Local Filmmakers Want You To Know Your Rights When Facing Police
By Rachel Cromidas in News on Mar 21, 2016 5:12PM
By Tyler LaRiviere
When is it legal to videotape or photograph police officers? The third episode of Rights Lab by the local Scrappers Film Group and Truthout.org sets out to explain the discrepancy between the law and what actually happens on the ground.
The latest Rights Lab installment will be premiering Monday night at the Music Box Theater on 3733 N. Southport Ave. at 7:00 p.m. After the screening, the event will include a compilation of documentary footage of police and local activists as well as a panel discussion led by Beckie Stocchetti, performance artist Ricardo Gamboa, civil rights lawyer Jerry Boyle and documentarian Tome Weinberg. In previous short films, Rights Lab creators have explained the legalities of flying drones and government phone-spying.
In the latest film, Gamboa and fellow artist and activist Steven Beaudion lead the way, with accounts of people being arrested or harassed by police officers for simply recording or photographing civil servants while they are on duty. The journey starts at Edwin G. Foreman High School in Chicago, where police patrols after school is a common sight for students. The officers patrolling the high school motioned the filmmakers to approach them.

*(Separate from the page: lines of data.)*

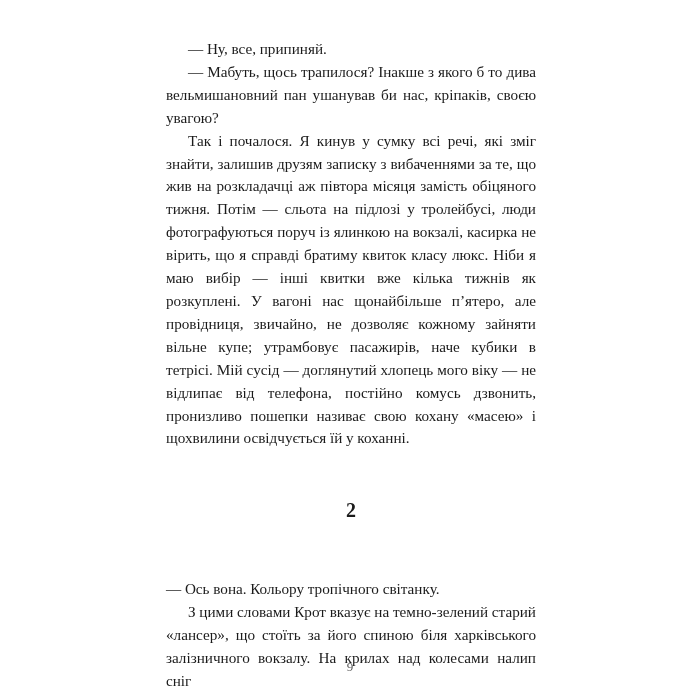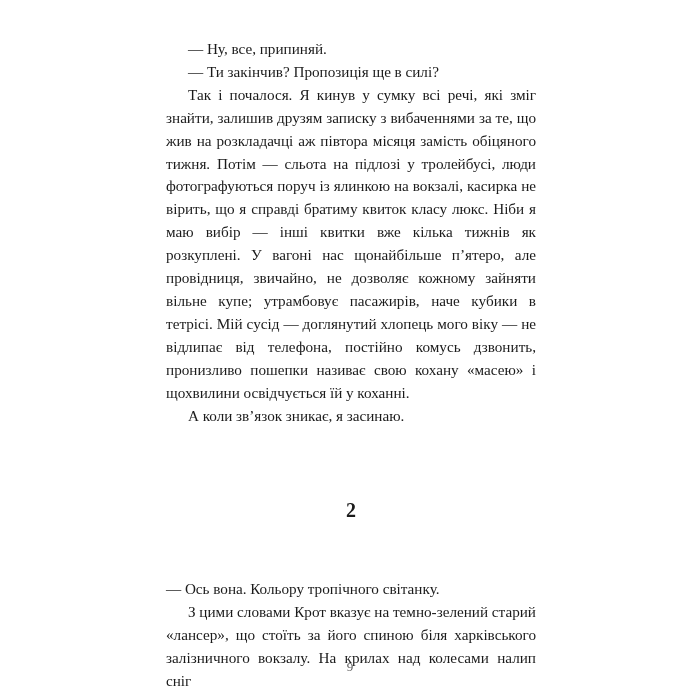--- a/index.html
+++ b/index.html
@@ -85,23 +85,22 @@
     font-family: "Liberation Serif", "DejaVu Serif", serif;
   }
 </style>
 </head>
 <body>
 
 <div class="page">
 
   <div class="text-block">
     <p class="para indent">— Ну, все, припиняй.</p>
-    <p class="para indent">— Ти закінчив? Пропозиція ще в силі?</p>
+    <p class="para indent">— Мабуть, щось трапилося? Інакше з якого б то дива вельмишановний пан ушанував би нас, кріпаків, своєю увагою?</p>
     <p class="para indent">Так і почалося. Я кинув у сумку всі речі, які зміг знайти, залишив друзям записку з вибаченнями за те, що жив на розкладачці аж півтора місяця замість обіцяного тижня. Потім — сльота на підлозі у тролейбусі, люди фотографуються поруч із ялинкою на вокзалі, касирка не вірить, що я справді братиму квиток класу люкс. Ніби я маю вибір — інші квитки вже кілька тижнів як розкуплені. У вагоні нас щонайбільше п’ятеро, але провідниця, звичайно, не дозволяє кожному зайняти вільне купе; утрамбовує пасажирів, наче кубики в тетрісі. Мій сусід — доглянутий хлопець мого віку — не відлипає від телефона, постійно комусь дзвонить, пронизливо пошепки називає свою кохану «масею» і щохвилини освідчується їй у коханні.</p>
-    <p class="para indent">А коли зв’язок зникає, я засинаю.</p>
   </div>
 
   <div class="chapter-number">2</div>
 
   <div class="section-two">
     <p class="para noindent">— Ось вона. Кольору тропічного світанку.</p>
     <p class="para indent">З цими словами Крот вказує на темно-зелений старий «лансер», що стоїть за його спиною біля харківського залізничного вокзалу. На крилах над колесами налип сніг</p>
   </div>
 
   <div class="page-number">9</div>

The officers made it clear that it was OK to film them, but when asked what might trigger a negative response by police had this to offer:
“When you get right on top of us when we’re trying to do something. I mean we’re trying to break up a fight and you’re right there you seem to fan the fire.”
Boyle, a civil rights attorney interviewed for the film, says it is perfectly legal to film a police officer in public with the caveat that you don’t interfere with them: “A good rule of thumb is to maintain some physical distance.”
But police officers don’t like being recorded, he says, and they will take measures to prevent it—for example, by charging someone filming with one or more of these laws: trespassing, impeding an arrest, obstruction and resisting arrest.
“Understand that the way they analyze these things when they’re doing something on the street, they’re either using or preparing to use force," he says. "The way they are trained is that force begins with physical presence. So the fact that you’re physically present is a use of force by their calculation.”
Knowing your rights is one defense, but Boyle also warns that those that try to stand up for their rights tend suffer for it. “If you start speaking in 'legalese' to police, they see a potential complaint, and to them, the best defense is a good offense,” he says. It's less about your rights and more about “guile and charm.”